Note also that something may be very important even if there is no consensus yet about how it should behave or the right way to fix it.
wishlist — Generally for feature requests that are not defects. Indicate a broadening of the scope or functionality of bzr. People using bzr for currently supported operations won't suffer from the lack of it, though they might enjoy it if it's there. Bugs that cause a traceback shouldn't be here.
low — The shortcoming affects niche or rarely used functionality. Many "correct but confusing" bugs will be here.
medium — Default.
high — This affects a commonly used feature/operation/behaviour (commit, log, branch, push), etc, and so will affect most users in day to day work. Also includes bugs we strongly desire to fix for a particular release — may be a feature goal. ("Their time has come...")
critical — So important that a release will be done for this. (Either the current release will slip or move forward or a special point release in the previous series, etc...) Some examples might be data loss bugs or extreme "can't get any work done" issues.
Tags
Here are some commonly used bugs tags:
authentication — authenticating to servers
backport — candidate for backporting to an update of the previous release
dirstate — WorkingTree4
easy — should be possible to finish in an hour or two
hpss — bugs about the High-Performance Smart Server, i.e. bzr+ssh://, etc.
launchpad — bugs about interactions with launchpad (typically this means bzrlib.plugins.launchpad).
locale — problems using locales other than English
memory — problems where we use too much memory for some reason
newformat — fixing this would need a new disk format
performance — bugs about performance problems.

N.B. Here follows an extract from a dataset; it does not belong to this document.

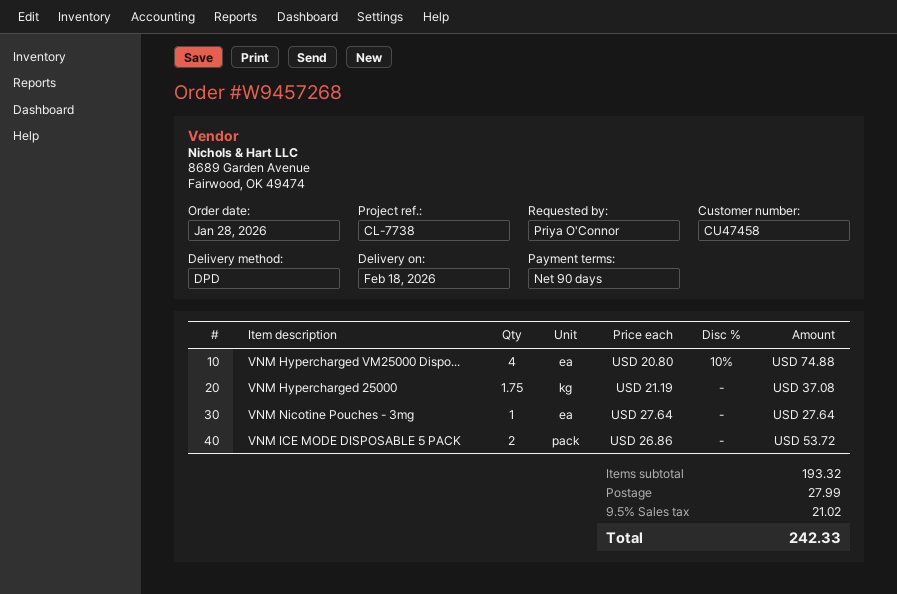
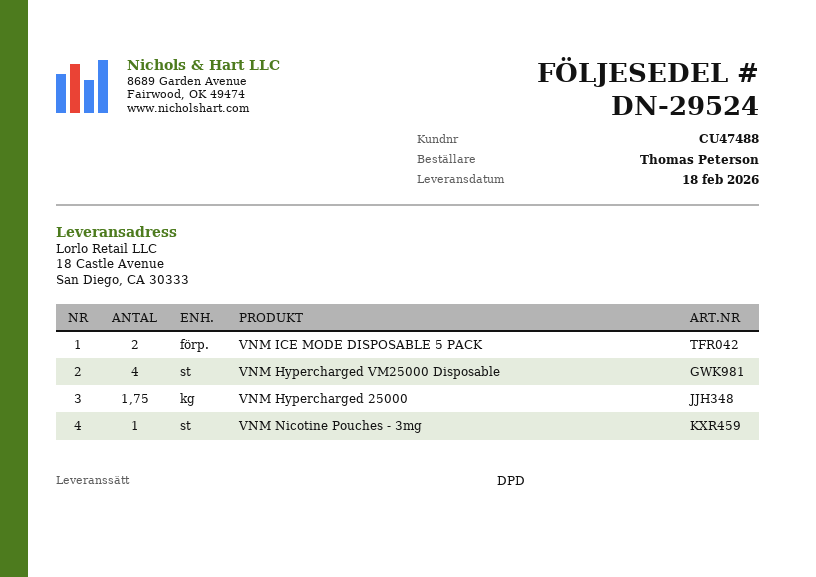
customer number: CU47458 -> CU47488
ordered by: Priya O'Connor -> Thomas Peterson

test — needs changes to the test framework
transport — virtual filesystem for http, sftp, etc
trivial — should be very easy to fix (10-20 minutes) and easily landed: typically just spelling errors and the like
ui — bugs relating to the bzr user interface, e.g. confusing error messages.
win32 — bugs that mainly affects Windows. Also there is cygwin and win98 tags for marking specific bugs.
You can see the full list of tags in use at https://bugs.launchpad.net/bzr/+bugs — as of September 2008 the list is on the right.
Other remarks
These are guidelines and there can be some flex: for example a bug for which there is a fairly easy & obvious workaround may be somewhat less serious than otherwise.
Behaviour that is "correct but confusing" can be taken into account too — bugs asking that bzr explain better what it's doing can be minor not wishlist if they are likely to confuse typical users on common operations.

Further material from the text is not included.